Antonio Conte è il classico allenatore che fa del concetto “nessuno escluso” il suo mantra. Non esclude nessuno dalle sue idee, dai suo obbiettivi, dalle sue giornate di gloria. Non gli interessano le prime donne con enorme talento, ma giocatori con la fame negli occhi. I gregari sono essenziali, sono quelli delle partite sporche, sono quelli che nei momenti decisivi troppo spesso si trasformano in super star.

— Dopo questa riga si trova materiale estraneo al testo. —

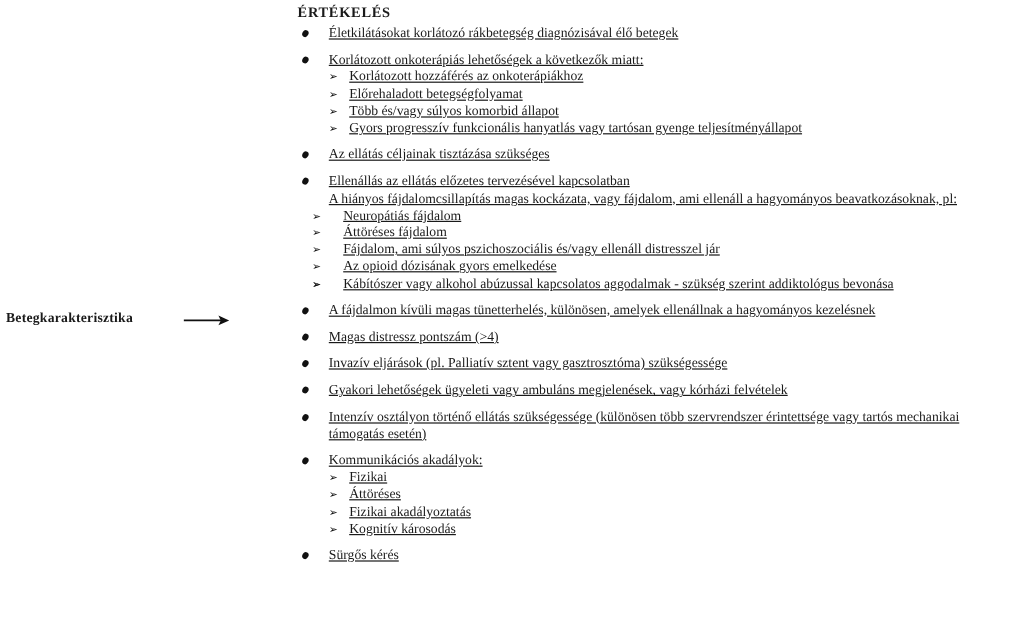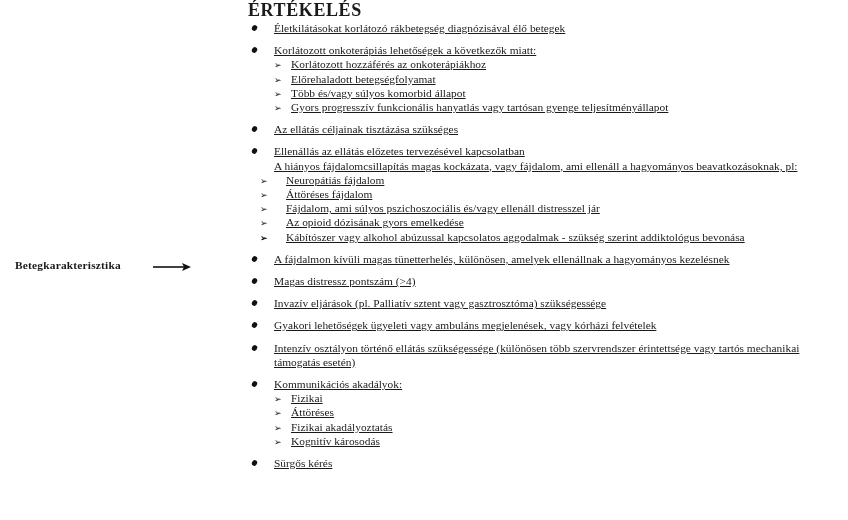"ÉRTÉKELÉS" .title { font-size: 18px -> 12px }
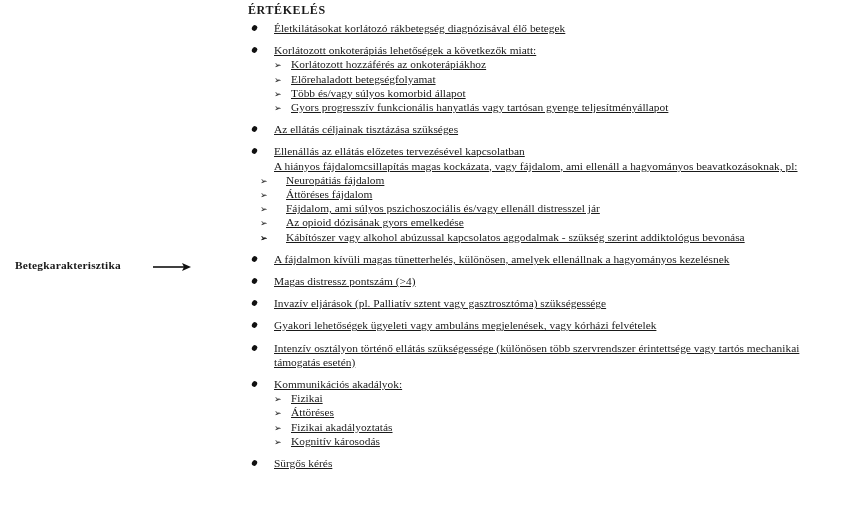"Betegkarakterisztika" .left-label { left: 15px -> 5px }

Darmian è esattamente il prototipo del giocatore descritto sopra. Non strappa l’occhio… te lo azzanna con la sua fame, con la sua grinta, con la voglia di diventare finalmente lui il protagonista. La rivalsa della classe media. In una squadra che vuole diventare grande, non possono mancare giocatori come Matteo Darmian. Sono fondamentali. Gente che ha poco da perdere e tanto da guadagnare. Quando le cose si fanno difficili, loro ci sono sempre.
E questo Conte lo sa benissimo. A loro affida la sorte delle partite ad alta tensione, quando la palla scotta e quando ogni contrasto pesa come un macigno; quando lasciare un punto per strada vuol dire concedersi alla resa. Darmian esattamente come Giaccherini, o Giaccherinho, come veniva sopranominato quando la palla sembrava incollata al suo piede e sembrava fosse nato sulle spiagge di Copacabana.
Tutti e due arrivati nel silenzio generale. Tutti e due con facce stampate nella perplessità dei tifosi. Ma tutti e due così fondamentali per le sorti delle loro squadre. Giaccherini con le sue giocate in mezzo al campo e i suoi gol ha contribuito al raggiungimento di una finale di Coppa Italia e alla vittoria dello scudetto della prima Juve di Conte. Mandando in paradiso la platea juventina quando, il 10 marzo 2013, con un gol allo scadere contro il Catania, ha dato l’allungo decisivo per il secondo scudetto della dinastia bianconera.
Darmian, con i suoi ingressi incisivi, ha consegnato all’Inter i punti decisivi per ritornare ad alzare un trofeo. Sempre nell’ultimo quarto d’ora e sempre con la fame negli occhi di chi ha già vinto, solamente giocando nella scala del calcio. Prima Cagliari e poi Verona, sempre per uno a zero, sempre con la firma insospettabile, ma per Conte fino ad un certo punto, del gregario Matteo Darmian.
Emanuele Giaccherini prima, Matteo Darmian poi. L’indispensabile classe operaia.